Les joueurs belges disent stop à l’addiction au jeu, pas moins de 70 000 d’entre eux se sont inscrit volontairement sur la liste EPIS.
Chaque mois, la Commission des Jeux de Hasard publie les statistiques actualisées de la liste EPIS (Excluded Persons Information System). Le constat est sans appel, les joueurs belges ont bien compris que le système était là pour les aider, et ils sont de plus en plus nombreux à s’inscrire chaque mois.
EPIS : le rempart belge contre l’addiction au jeu franchit un cap
Selon les dernières données consolidées en février 2026, l’outil de protection EPIS s’impose désormais comme le pivot central de la politique de jeu responsable. La liste a atteint un nouveau record avec 70 349 citoyens belges inscrits sur base volontaire. Avec 35,8 % de l’ensemble des dossiers, la démarche volontaire devient le premier motif d’inscription sur cette fameuse liste noire.
Au-delà des auto-exclusions, le système totalise près de 200 000 dossiers si l’on inclut les interdictions automatiques liées à la profession ou à la solvabilité financière.
Simplification de la procédure avec Itsme
Le succès des auto-exclusions peut s’expliquer par la simplification des procédures.
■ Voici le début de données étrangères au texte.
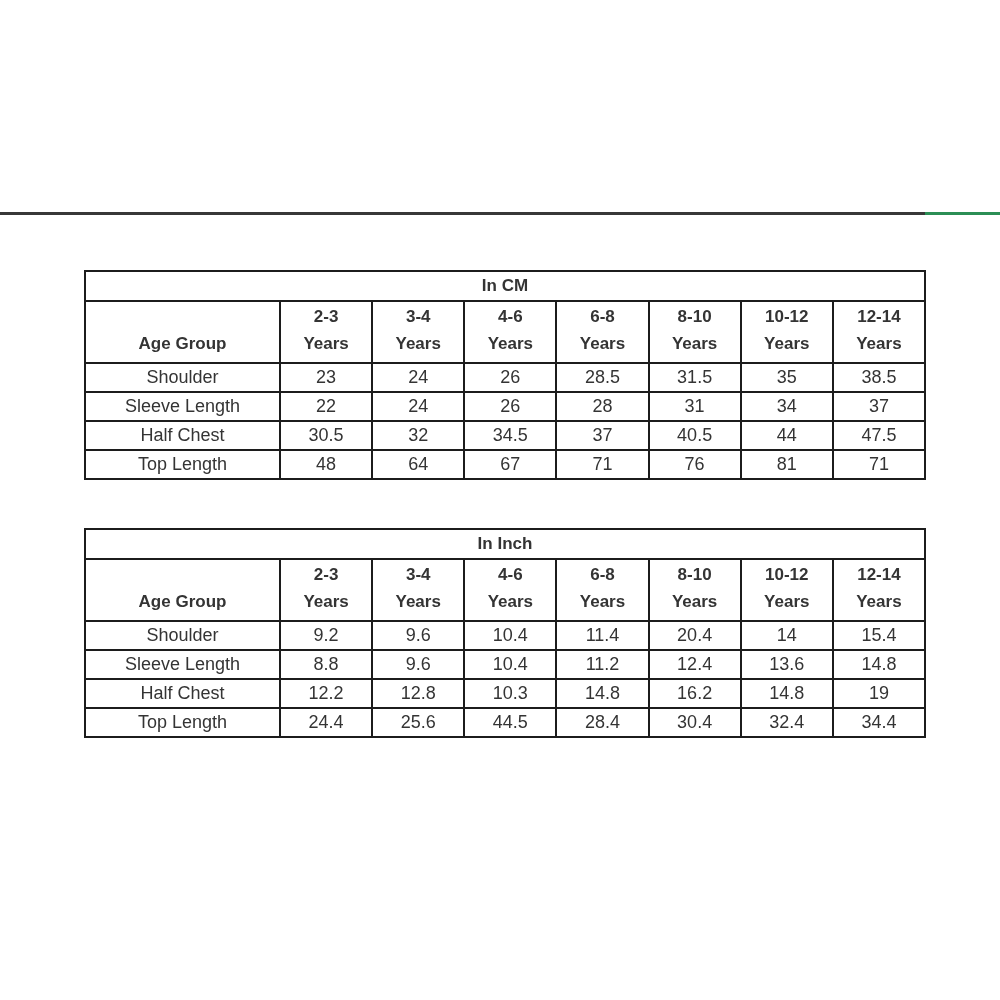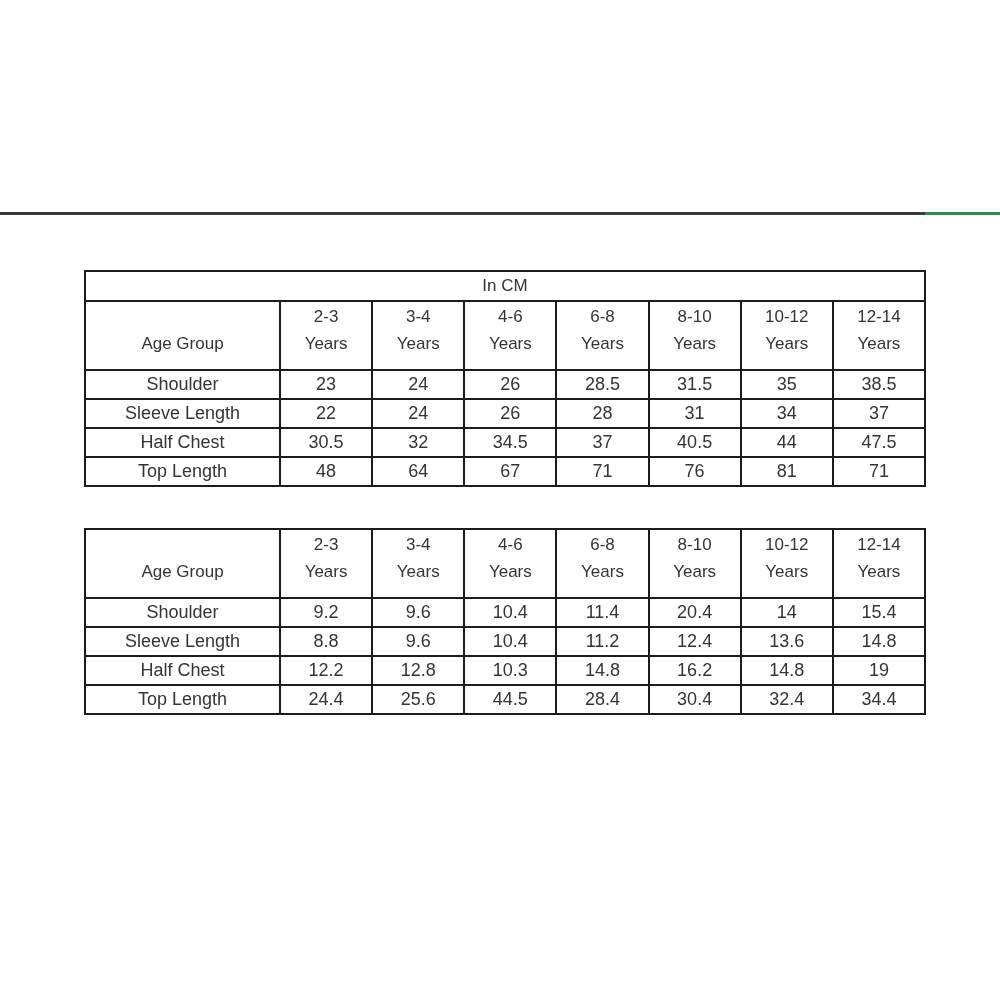--- a/index.html
+++ b/index.html
@@ -42,7 +42,7 @@
   td.title-cell {
     height: 26px;
     font-size: 17px;
-    font-weight: normal;
+    font-weight: bold;
     vertical-align: middle;
     border-radius: 8px;
   }

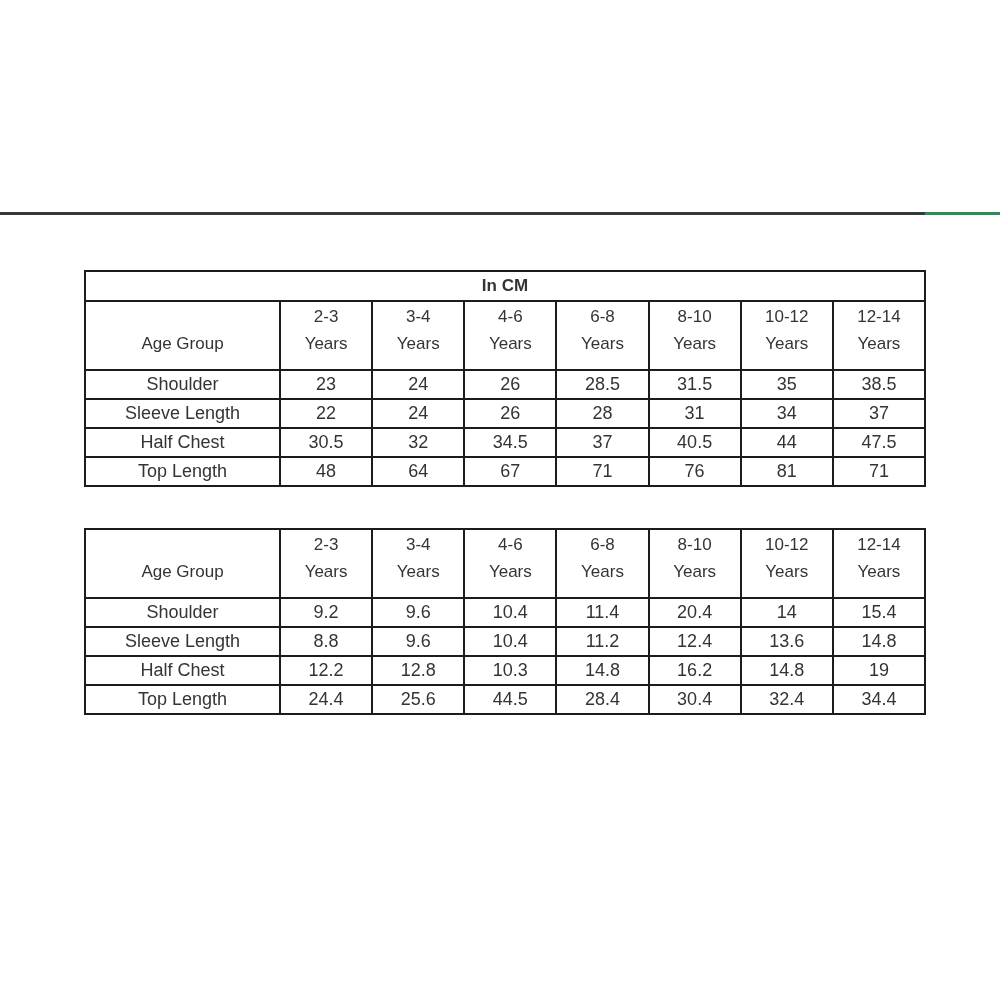--- a/index.html
+++ b/index.html
@@ -49,9 +49,9 @@
   tr.header-row td {
     height: 52px;
     font-size: 17px;
-    font-weight: normal;
+    font-weight: bold;
     vertical-align: bottom;
-    padding-bottom: 12px;
+    padding-bottom: 5px;
     line-height: 27px;
     white-space: pre-line;
   }

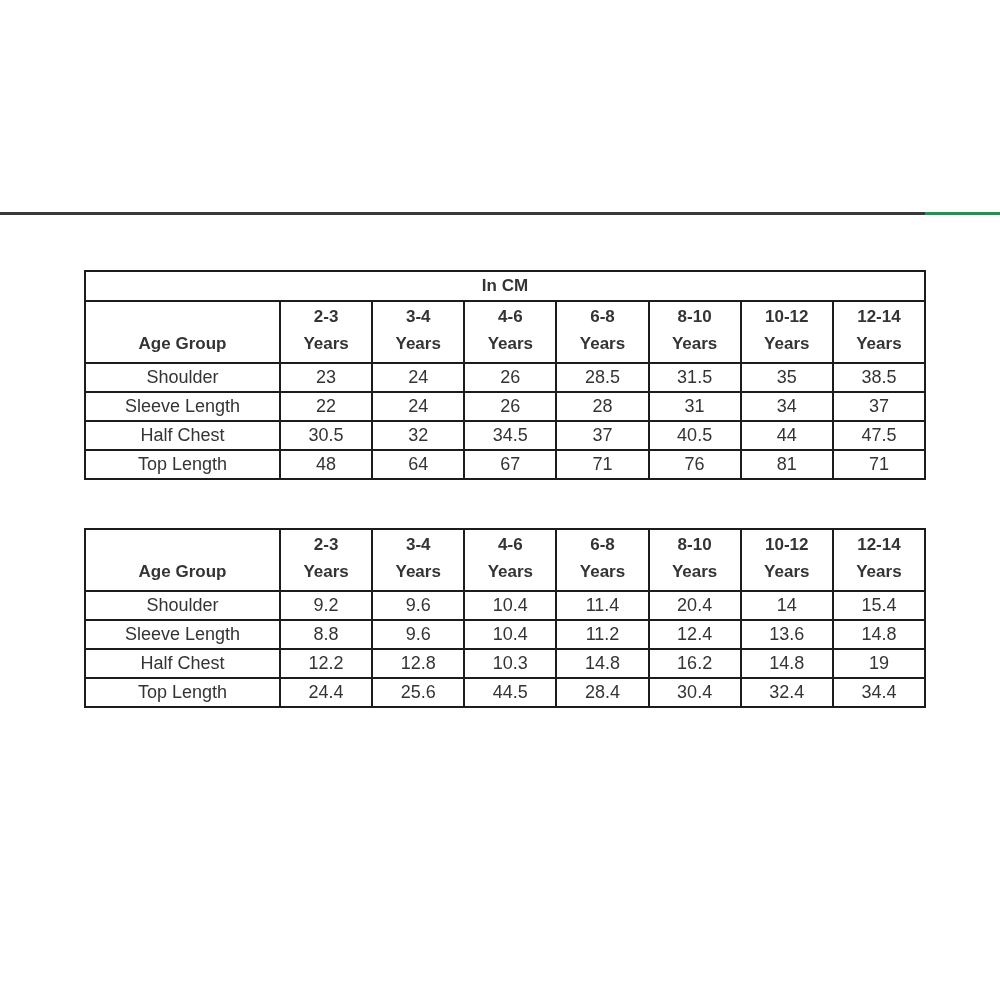--- a/index.html
+++ b/index.html
@@ -161,6 +161,9 @@
         <col>
     </colgroup>
     <tbody>
+      <tr>
+        <td class="title-cell" colspan="8">In Inch</td>
+      </tr>
       <tr class="header-row">
         <td class="corner-cell">Age Group</td>
         <td>2-3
L’intégration de l’application itsme comme standard d’authentification a permis de lever les barrières administratives qui décourageaient autrefois les joueurs en quête de protection.
Une simple connexion sécurisée permet désormais d’activer un bouclier numérique immédiat, interdisant l’accès aux casinos physiques, aux salles de jeux de hasard (classe II) et aux plateformes de jeux en ligne opérant légalement sur le territoire.
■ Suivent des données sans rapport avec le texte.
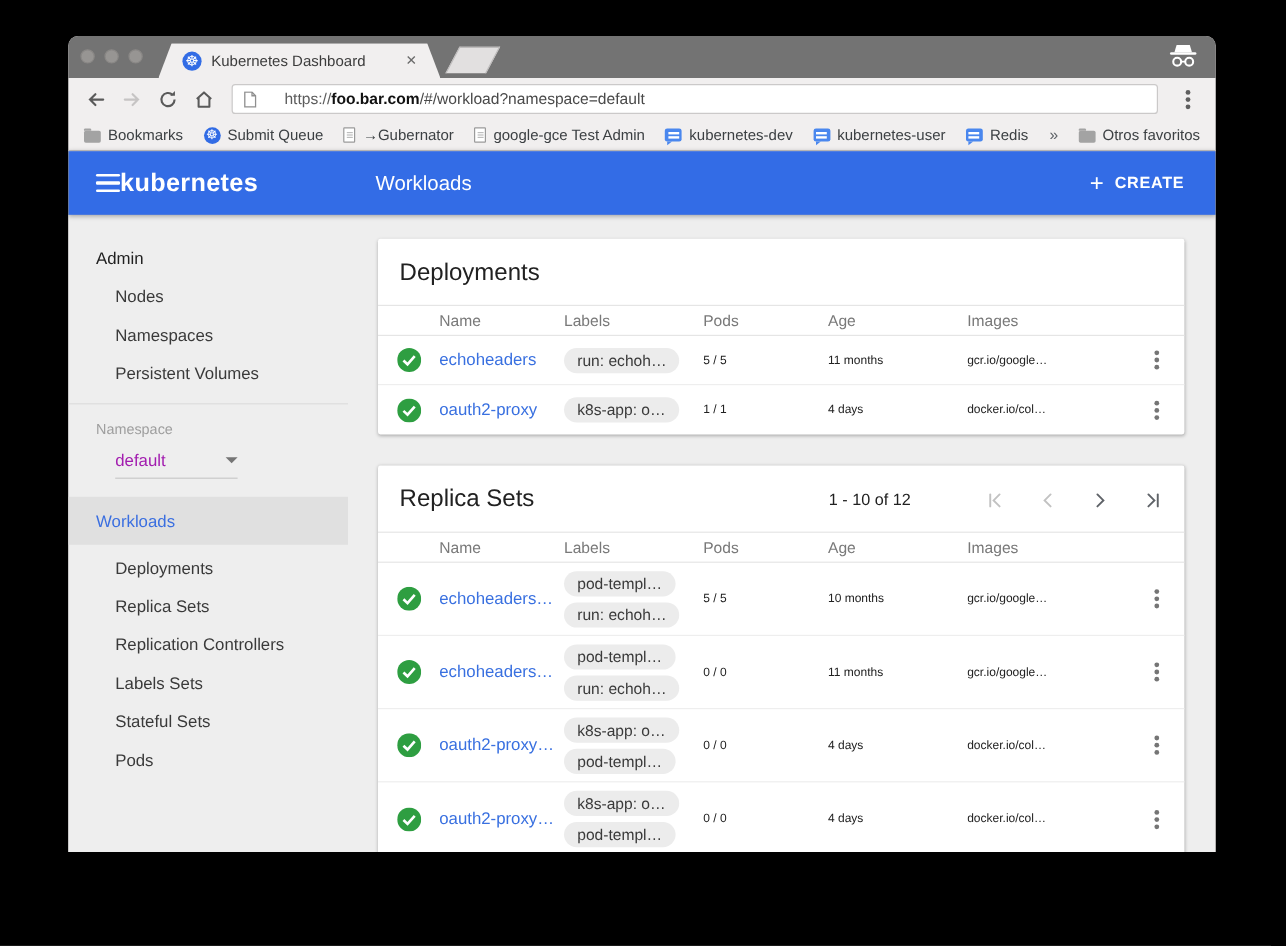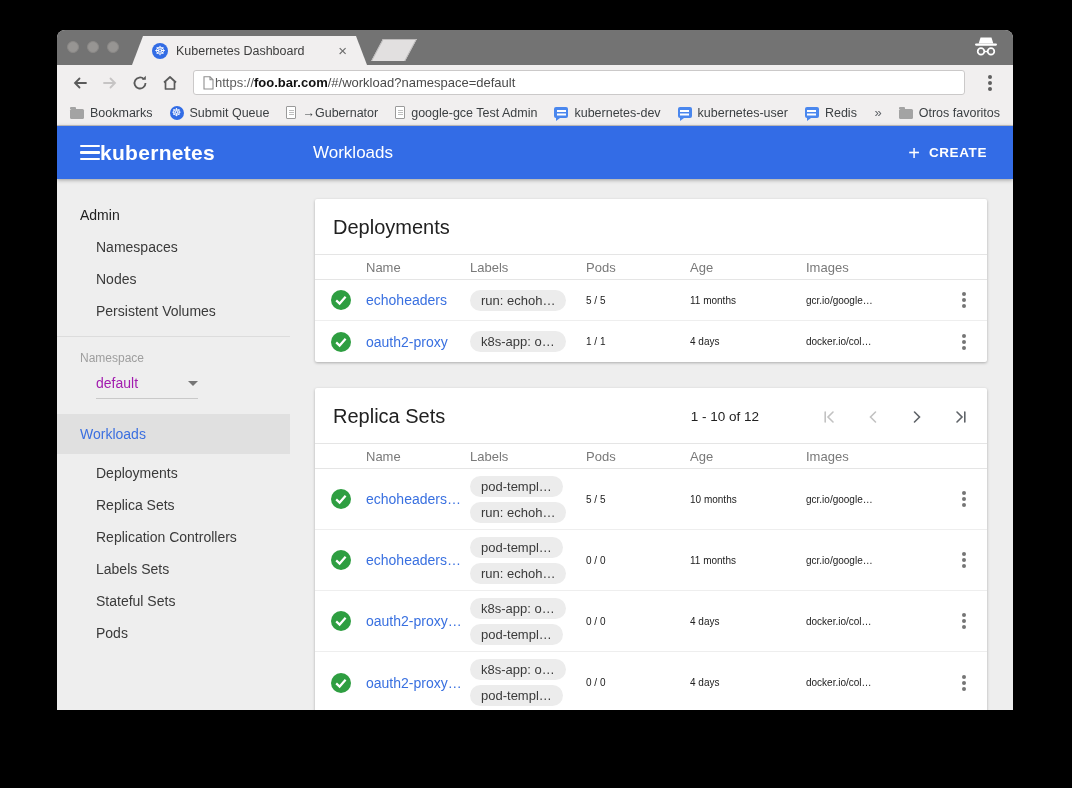--- a/index.html
+++ b/index.html
@@ -29,7 +29,7 @@
   .toolbar { height:35px; background:#f1efef; display:flex; align-items:center; padding:0 10px; gap:4px; flex:none; }
   .navbtn { width:26px; height:26px; display:flex; align-items:center; justify-content:center; border-radius:13px; }
   .urlbar { flex:1; height:25px; margin:0 8px 0 6px; background:#fff; border:1px solid #cbc9c9; border-radius:3px;
-            display:flex; align-items:center; padding:0 9px; gap:1px; overflow:hidden; }
+            display:flex; align-items:center; padding:0 9px; gap:23px; overflow:hidden; }
   .url { font-size:13px; white-space:nowrap; }
   .url .scheme { color:#5c5c5c; }
   .url .host { color:#111; font-weight:700; }

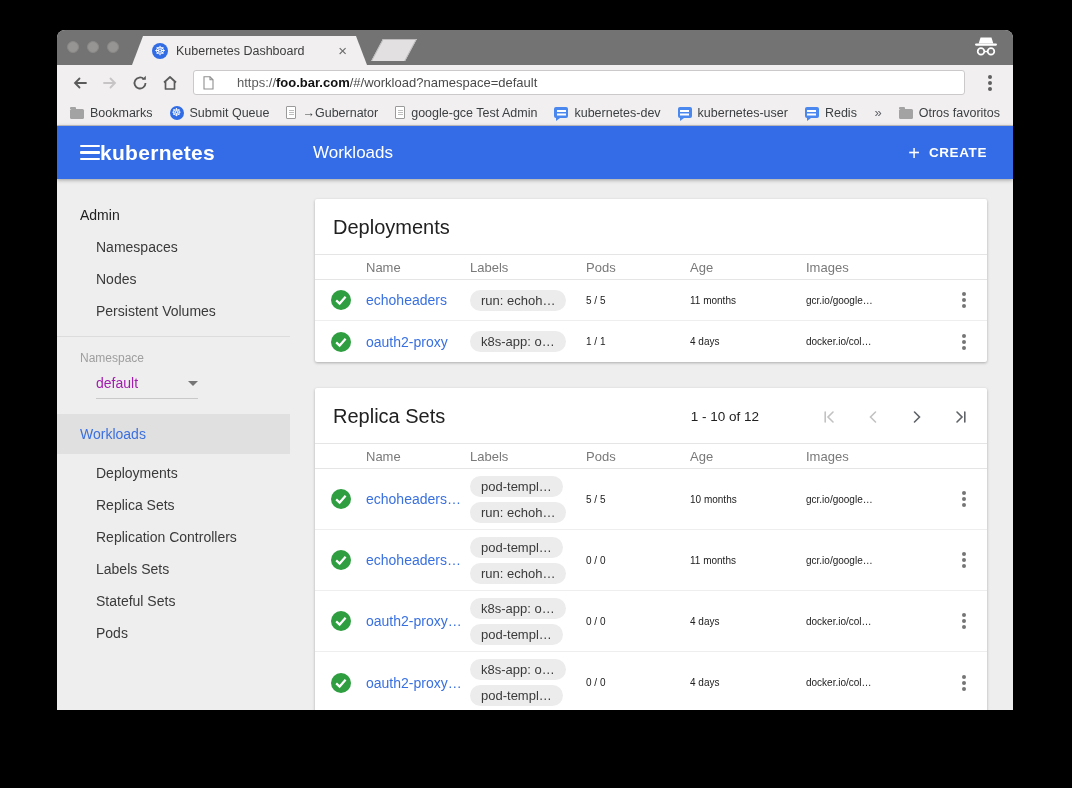--- a/index.html
+++ b/index.html
@@ -246,8 +246,8 @@
           <div class="nav-head">Admin</div>
           <div>
 
-          <div class="nav-item">Namespaces</div>
-              <div class="nav-item">Nodes</div>
+          <div class="nav-item">Nodes</div>
+              <div class="nav-item">Namespaces</div>
               <div class="nav-item">Persistent Volumes</div>
             </div>
           <hr class="side-divider">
Une protection multiforme : au-delà du volontariat
Si l’auto-exclusion capte l’attention, l’écosystème EPIS repose sur un maillage de critères beaucoup plus vaste. Le système agit également préventivement pour des catégories spécifiques de la population.
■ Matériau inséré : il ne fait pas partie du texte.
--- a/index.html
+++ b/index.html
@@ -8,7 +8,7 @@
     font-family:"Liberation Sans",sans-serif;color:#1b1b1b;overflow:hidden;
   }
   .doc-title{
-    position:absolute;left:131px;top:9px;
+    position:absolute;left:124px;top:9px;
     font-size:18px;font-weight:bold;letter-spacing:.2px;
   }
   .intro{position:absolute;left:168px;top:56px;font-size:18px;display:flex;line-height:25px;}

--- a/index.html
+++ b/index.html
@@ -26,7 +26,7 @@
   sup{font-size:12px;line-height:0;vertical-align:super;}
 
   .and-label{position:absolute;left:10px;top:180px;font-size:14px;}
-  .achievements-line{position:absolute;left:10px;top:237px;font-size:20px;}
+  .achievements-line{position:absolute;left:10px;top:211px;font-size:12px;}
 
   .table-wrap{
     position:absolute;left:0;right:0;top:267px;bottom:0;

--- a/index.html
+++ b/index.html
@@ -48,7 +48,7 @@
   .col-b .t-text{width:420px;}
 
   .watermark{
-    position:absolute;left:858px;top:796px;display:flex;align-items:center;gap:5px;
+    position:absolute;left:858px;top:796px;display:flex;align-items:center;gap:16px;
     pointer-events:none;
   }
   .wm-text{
| Motif d’exclusion | Nombre de dossiers | Part en pourcentage |
| Demande volontaire (Directe) | 70 349 | 35,8 % |
| Règlement collectif de dettes | 59 899 | 30,4 % |
| Interdiction liée à la profession | 58 754 | 29,9 % |
| Procédures judiciaires | 7 736 | 3,9 % |
Selon les informations publiées sur le site de la CJH, près de 60 000 Belges sont actuellement interdits de jeu en raison d’un règlement collectif de dettes. Cette automatisation garantit que les individus en situation de précarité financière ne puissent pas aggraver leur passif dans les établissements de jeux.
Près de 30 % des inscrits le sont au nom de l’éthique professionnelle, une catégorie qui englobe les magistrats, les notaires et les membres des forces de l’ordre.
L’extension imminente aux librairies : un nouveau défi technique
L’actualité d’EPIS ne s’arrête pas aux casinos et aux salles de jeux. Un changement structurel majeur est prévu pour le 1er mai 2026.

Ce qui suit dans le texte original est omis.